(Records from a collection)
════════════════════

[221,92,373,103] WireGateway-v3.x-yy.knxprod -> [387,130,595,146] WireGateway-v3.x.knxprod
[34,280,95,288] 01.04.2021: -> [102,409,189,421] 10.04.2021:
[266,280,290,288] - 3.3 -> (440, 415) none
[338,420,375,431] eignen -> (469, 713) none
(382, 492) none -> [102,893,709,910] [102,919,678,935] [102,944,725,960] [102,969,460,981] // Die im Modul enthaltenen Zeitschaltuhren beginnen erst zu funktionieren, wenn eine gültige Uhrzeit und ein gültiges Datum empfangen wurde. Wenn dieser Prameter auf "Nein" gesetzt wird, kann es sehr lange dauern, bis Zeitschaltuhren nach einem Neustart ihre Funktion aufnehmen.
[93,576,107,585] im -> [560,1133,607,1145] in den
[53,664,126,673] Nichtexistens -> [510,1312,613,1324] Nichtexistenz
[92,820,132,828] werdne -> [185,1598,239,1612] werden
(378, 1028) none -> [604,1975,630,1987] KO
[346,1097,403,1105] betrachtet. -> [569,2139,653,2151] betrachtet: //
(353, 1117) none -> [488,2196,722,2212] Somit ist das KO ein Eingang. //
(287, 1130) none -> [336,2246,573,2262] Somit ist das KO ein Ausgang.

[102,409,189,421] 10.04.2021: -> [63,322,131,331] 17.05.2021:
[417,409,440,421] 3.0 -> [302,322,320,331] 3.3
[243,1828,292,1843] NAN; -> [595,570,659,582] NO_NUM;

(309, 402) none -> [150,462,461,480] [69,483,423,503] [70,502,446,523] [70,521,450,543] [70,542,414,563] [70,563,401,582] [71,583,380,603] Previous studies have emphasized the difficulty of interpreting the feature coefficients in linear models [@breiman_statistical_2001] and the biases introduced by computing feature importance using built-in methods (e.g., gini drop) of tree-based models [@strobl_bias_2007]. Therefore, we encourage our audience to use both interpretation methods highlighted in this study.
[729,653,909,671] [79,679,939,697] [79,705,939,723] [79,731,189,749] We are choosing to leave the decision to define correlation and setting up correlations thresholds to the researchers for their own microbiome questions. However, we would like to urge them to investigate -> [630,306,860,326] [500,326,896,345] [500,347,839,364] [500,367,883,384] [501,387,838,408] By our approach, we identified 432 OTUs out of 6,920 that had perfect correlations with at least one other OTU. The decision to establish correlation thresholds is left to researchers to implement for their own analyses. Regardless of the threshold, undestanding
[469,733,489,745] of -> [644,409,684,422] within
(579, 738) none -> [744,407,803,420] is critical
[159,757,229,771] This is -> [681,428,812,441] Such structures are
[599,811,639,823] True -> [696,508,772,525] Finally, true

════════════════════

§ **TO DO**: Return the records exactly, every line included.

§ **RESPONSE**:
[221,92,373,103] WireGateway-v3.x-yy.knxprod -> [387,130,595,146] WireGateway-v3.x.knxprod
[34,280,95,288] 01.04.2021: -> [102,409,189,421] 10.04.2021:
[266,280,290,288] - 3.3 -> (440, 415) none
[338,420,375,431] eignen -> (469, 713) none
(382, 492) none -> [102,893,709,910] [102,919,678,935] [102,944,725,960] [102,969,460,981] // Die im Modul enthaltenen Zeitschaltuhren beginnen erst zu funktionieren, wenn eine gültige Uhrzeit und ein gültiges Datum empfangen wurde. Wenn dieser Prameter auf "Nein" gesetzt wird, kann es sehr lange dauern, bis Zeitschaltuhren nach einem Neustart ihre Funktion aufnehmen.
[93,576,107,585] im -> [560,1133,607,1145] in den
[53,664,126,673] Nichtexistens -> [510,1312,613,1324] Nichtexistenz
[92,820,132,828] werdne -> [185,1598,239,1612] werden
(378, 1028) none -> [604,1975,630,1987] KO
[346,1097,403,1105] betrachtet. -> [569,2139,653,2151] betrachtet: //
(353, 1117) none -> [488,2196,722,2212] Somit ist das KO ein Eingang. //
(287, 1130) none -> [336,2246,573,2262] Somit ist das KO ein Ausgang.

[102,409,189,421] 10.04.2021: -> [63,322,131,331] 17.05.2021:
[417,409,440,421] 3.0 -> [302,322,320,331] 3.3
[243,1828,292,1843] NAN; -> [595,570,659,582] NO_NUM;

(309, 402) none -> [150,462,461,480] [69,483,423,503] [70,502,446,523] [70,521,450,543] [70,542,414,563] [70,563,401,582] [71,583,380,603] Previous studies have emphasized the difficulty of interpreting the feature coefficients in linear models [@breiman_statistical_2001] and the biases introduced by computing feature importance using built-in methods (e.g., gini drop) of tree-based models [@strobl_bias_2007]. Therefore, we encourage our audience to use both interpretation methods highlighted in this study.
[729,653,909,671] [79,679,939,697] [79,705,939,723] [79,731,189,749] We are choosing to leave the decision to define correlation and setting up correlations thresholds to the researchers for their own microbiome questions. However, we would like to urge them to investigate -> [630,306,860,326] [500,326,896,345] [500,347,839,364] [500,367,883,384] [501,387,838,408] By our approach, we identified 432 OTUs out of 6,920 that had perfect correlations with at least one other OTU. The decision to establish correlation thresholds is left to researchers to implement for their own analyses. Regardless of the threshold, undestanding
[469,733,489,745] of -> [644,409,684,422] within
(579, 738) none -> [744,407,803,420] is critical
[159,757,229,771] This is -> [681,428,812,441] Such structures are
[599,811,639,823] True -> [696,508,772,525] Finally, true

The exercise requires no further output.